▸ **DESCRIPTION OF THE TASK**:
In the listing below, find the line with "padding: 13px 13px" and the line with "color: #a21caf ->". Repeat those two lines and all lines between them exactly.

▸ **ENTRIES PROVIDED**:
[Start of section]

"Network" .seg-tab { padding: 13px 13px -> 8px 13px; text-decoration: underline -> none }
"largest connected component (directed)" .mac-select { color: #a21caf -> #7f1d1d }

[End of section]
[Start of section]

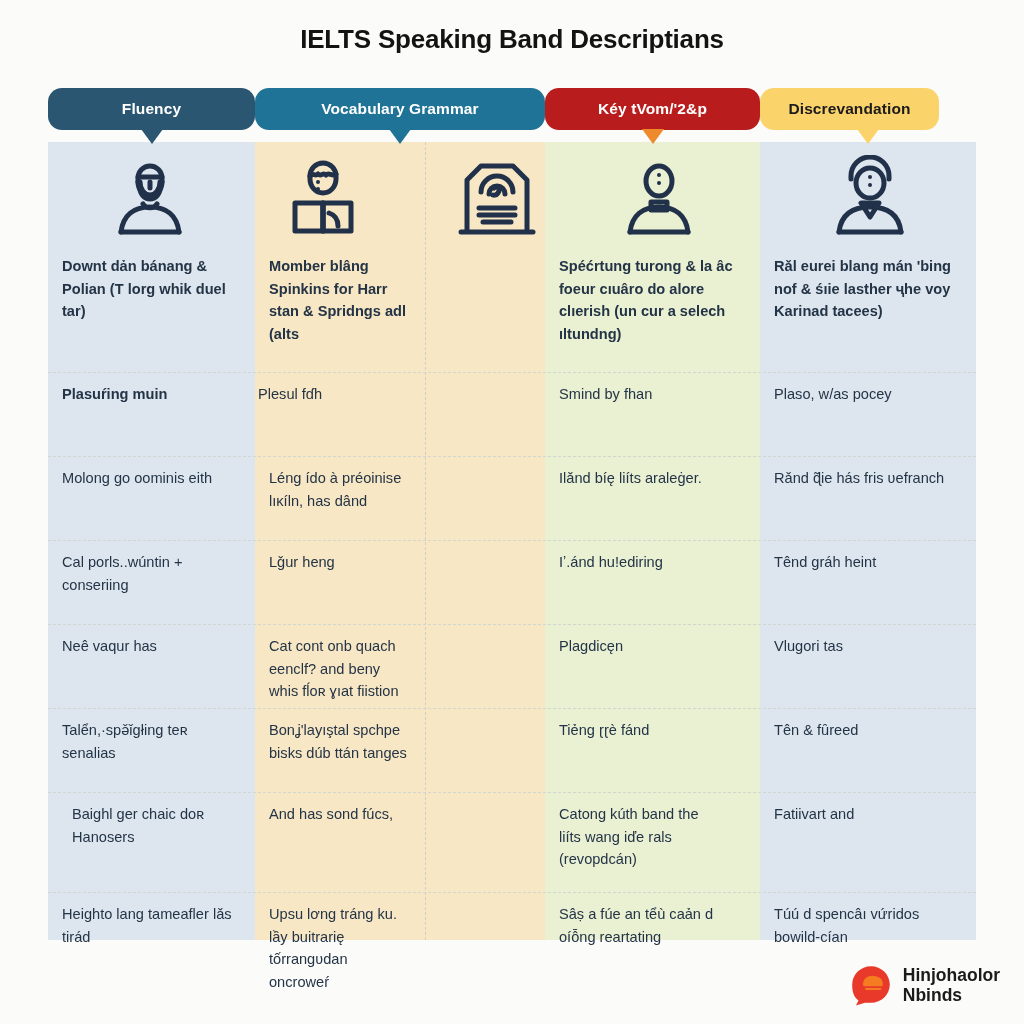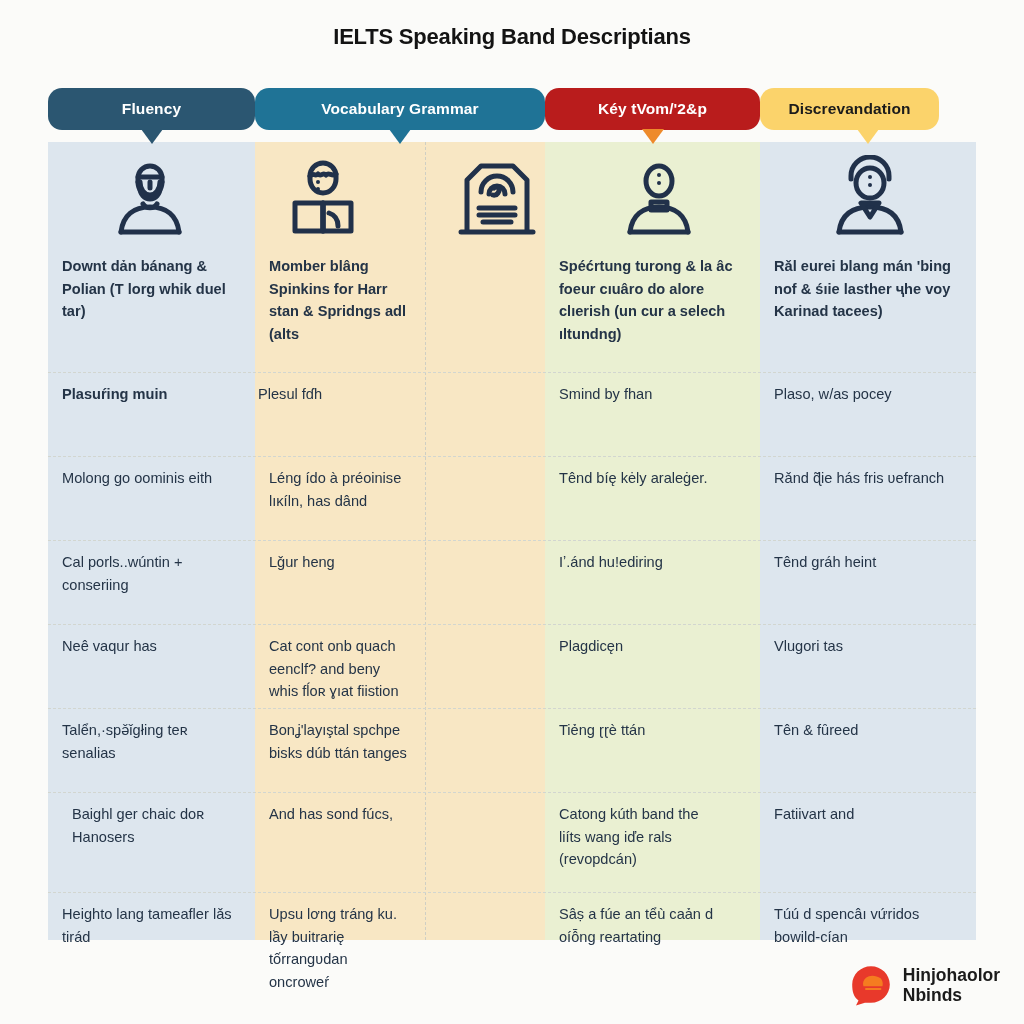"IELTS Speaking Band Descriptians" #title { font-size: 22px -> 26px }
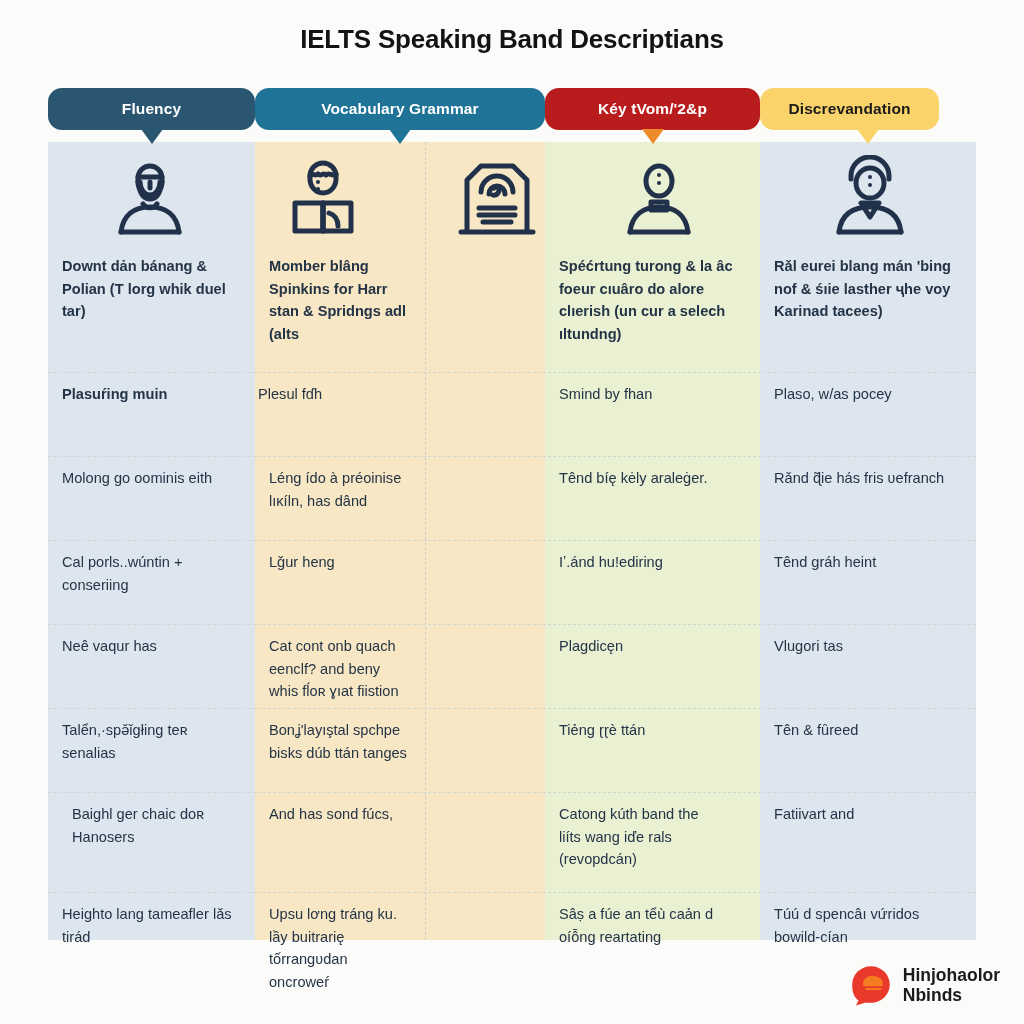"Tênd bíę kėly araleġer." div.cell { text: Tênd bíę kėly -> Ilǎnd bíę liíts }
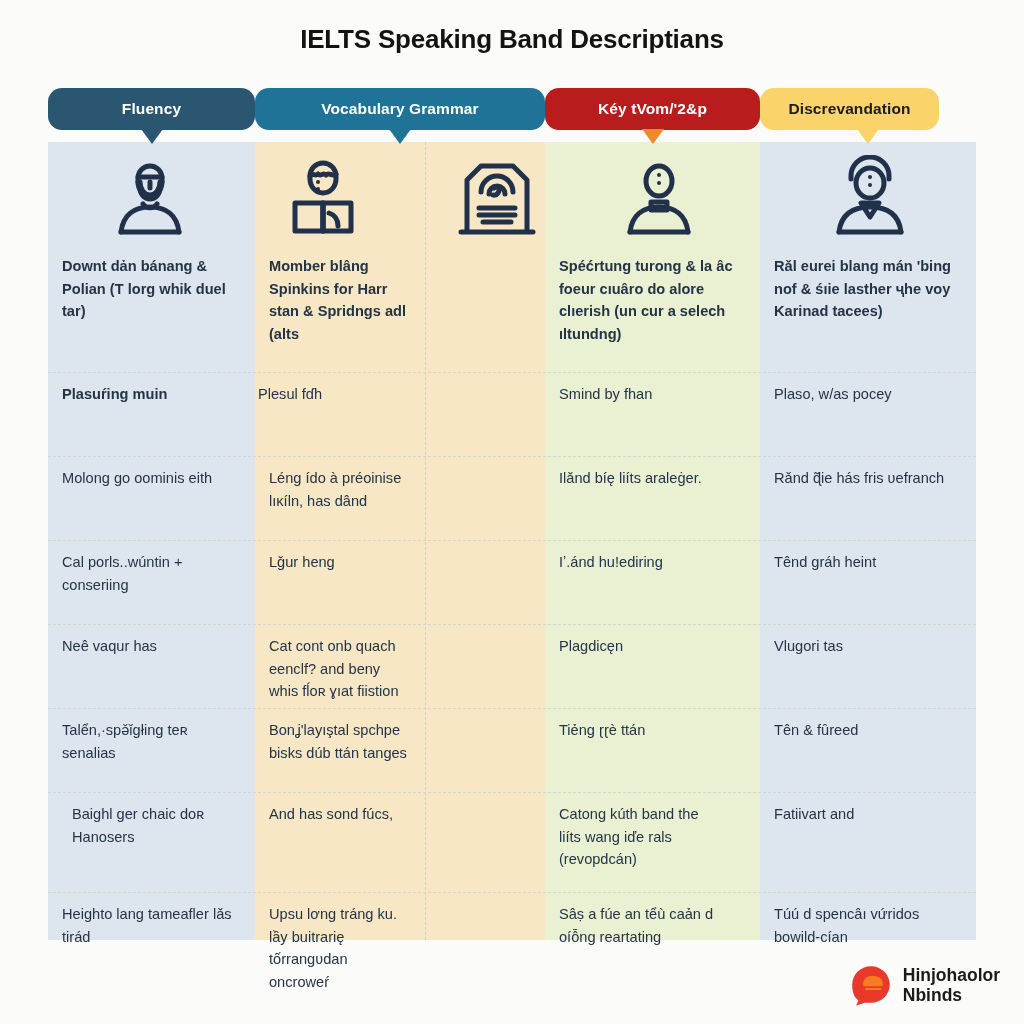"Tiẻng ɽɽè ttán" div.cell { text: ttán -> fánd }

[End of section]

▸ **RESPONSE BOX**:
"Network" .seg-tab { padding: 13px 13px -> 8px 13px; text-decoration: underline -> none }
"largest connected component (directed)" .mac-select { color: #a21caf -> #7f1d1d }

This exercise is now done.